The Link Between Alcohol Use Disorder and Obesity
Research highlights shared genetic factors between alcohol use disorder and obesity.
Joshua C Gray, S. G. Malone, C. N. Davis, Z. Piserchia, M. R. Setzer, S. I. Toikumo, H. Zhou, E. L. Winterlind, J. Gelernter, A. C. Justice, L. Leggio, C. T. Rentsch, H. R. Kranzler
― 6 min read
Table of Contents
Alcohol Use Disorder (AUD) and Obesity are two serious health issues affecting many people. Both can lead to various health problems and have significant economic costs. AUD can increase the risk of liver cancer, heart disease, and liver conditions like cirrhosis. Obesity, which is when a person's body mass index (BMI) exceeds 30, is linked to higher chances of high blood pressure, type II diabetes, heart disease, and various kinds of cancer. In the United States, more people are experiencing both heavy drinking and obesity at the same time.
Connection Between Alcohol Use Disorder and Obesity
Researchers believe that AUD and obesity may share some common biological pathways. A key player in both drinking and eating behaviors is dopamine, a chemical in the Brain that affects motivation and self-control. Studies suggest there are similarities in brain circuits involved in addiction and overeating. This idea supports the view that obesity might have addictive traits, although not everyone agrees with this notion.
Both alcohol and food can influence appetite-related hormones like ghrelin and glucagon-like peptide-1 (GLP-1). Recent studies have shown that medications targeting GLP-1, usually used for treating type 2 diabetes and obesity, may also be beneficial for people with AUD. On the flip side, some medications for AUD have been found to help people lose weight. Topiramate is one such medication that can help treat AUD and is also prescribed for weight loss when paired with phentermine.

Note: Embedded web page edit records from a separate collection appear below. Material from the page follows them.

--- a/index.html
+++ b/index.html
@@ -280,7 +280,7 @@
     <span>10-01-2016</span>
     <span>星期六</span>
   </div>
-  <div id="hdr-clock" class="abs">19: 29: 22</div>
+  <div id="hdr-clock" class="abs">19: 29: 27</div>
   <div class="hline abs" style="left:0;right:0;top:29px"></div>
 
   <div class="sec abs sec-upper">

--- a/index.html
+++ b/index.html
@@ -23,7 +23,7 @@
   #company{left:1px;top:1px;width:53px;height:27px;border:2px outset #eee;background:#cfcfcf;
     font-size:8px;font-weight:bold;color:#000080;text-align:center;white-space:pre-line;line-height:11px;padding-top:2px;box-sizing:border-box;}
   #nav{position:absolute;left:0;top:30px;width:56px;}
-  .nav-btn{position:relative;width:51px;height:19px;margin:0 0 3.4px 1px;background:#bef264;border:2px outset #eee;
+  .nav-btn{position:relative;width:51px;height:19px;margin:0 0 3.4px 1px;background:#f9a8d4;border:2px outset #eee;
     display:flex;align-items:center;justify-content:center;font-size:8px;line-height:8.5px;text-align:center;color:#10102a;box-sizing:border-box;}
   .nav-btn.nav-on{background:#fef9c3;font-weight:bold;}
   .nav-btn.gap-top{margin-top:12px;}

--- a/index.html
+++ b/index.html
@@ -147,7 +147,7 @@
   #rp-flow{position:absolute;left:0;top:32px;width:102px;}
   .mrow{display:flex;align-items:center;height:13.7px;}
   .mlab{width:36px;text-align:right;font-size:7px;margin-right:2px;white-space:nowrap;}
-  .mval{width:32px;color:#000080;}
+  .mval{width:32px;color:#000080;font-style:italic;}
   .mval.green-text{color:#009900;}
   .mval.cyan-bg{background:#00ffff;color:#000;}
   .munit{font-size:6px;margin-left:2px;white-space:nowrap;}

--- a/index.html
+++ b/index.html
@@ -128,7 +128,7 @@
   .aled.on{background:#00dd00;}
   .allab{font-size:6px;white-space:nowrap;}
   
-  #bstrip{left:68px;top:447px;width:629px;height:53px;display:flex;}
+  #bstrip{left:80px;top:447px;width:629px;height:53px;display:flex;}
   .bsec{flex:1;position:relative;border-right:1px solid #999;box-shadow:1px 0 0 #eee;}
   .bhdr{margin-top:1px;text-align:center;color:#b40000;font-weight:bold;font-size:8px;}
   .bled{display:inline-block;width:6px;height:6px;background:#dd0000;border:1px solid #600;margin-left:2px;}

Both conditions also have genetic ties. About half of the risk for developing AUD is believed to come from Genetics, while obesity's risk is estimated to be between 40-70% heritable. Despite these genetic connections, studies show no significant shared genetic correlation between AUD and obesity-related traits, meaning the genes linked to each do not appear to directly affect the other.
Investigating Genetic Overlap
To examine the connection between AUD and obesity more closely, scientists used a method called MiXeR. This method helps to identify potential shared genetic factors without biasing the results based on how these factors influence each condition. Along with MiXeR, another statistical approach called conjunctional false discovery rate (conjFDR) was used to find specific genes associated with both traits. The hypothesis was that the lack of genetic correlation between AUD and obesity was due to shared genetic factors that have different effects on each condition.
To support this idea, researchers looked at genetic data from large groups of people with either AUD or obesity. By analyzing this data, they aimed to find shared genetic traits and assess how these traits might relate to brain functions.
Polygenic Overlap Analysis
Using the MiXeR approach, researchers found an 80.9% overlap in the genetic factors associated with AUD and obesity, even though the genetic correlation was very low. Out of the potential causal genetic variants identified for each condition, a significant number were shared. Almost half of those shared variants were determined to have similar effects on both traits.
In additional analyses, researchers compared the genetic overlap between AUD and obesity to other psychiatric conditions like depression, ADHD, and schizophrenia. They found that both AUD and obesity had a high degree of shared genetic variants with these other conditions, confirming the importance of understanding these relationships.
Significant Genetic Loci
The analysis using conjFDR revealed 132 genetic regions significantly linked to both AUD and obesity. Among these, many had opposite effects on the two conditions. This finding supports the idea that the lack of genetic correlation stems from shared variants having different impacts on AUD and obesity.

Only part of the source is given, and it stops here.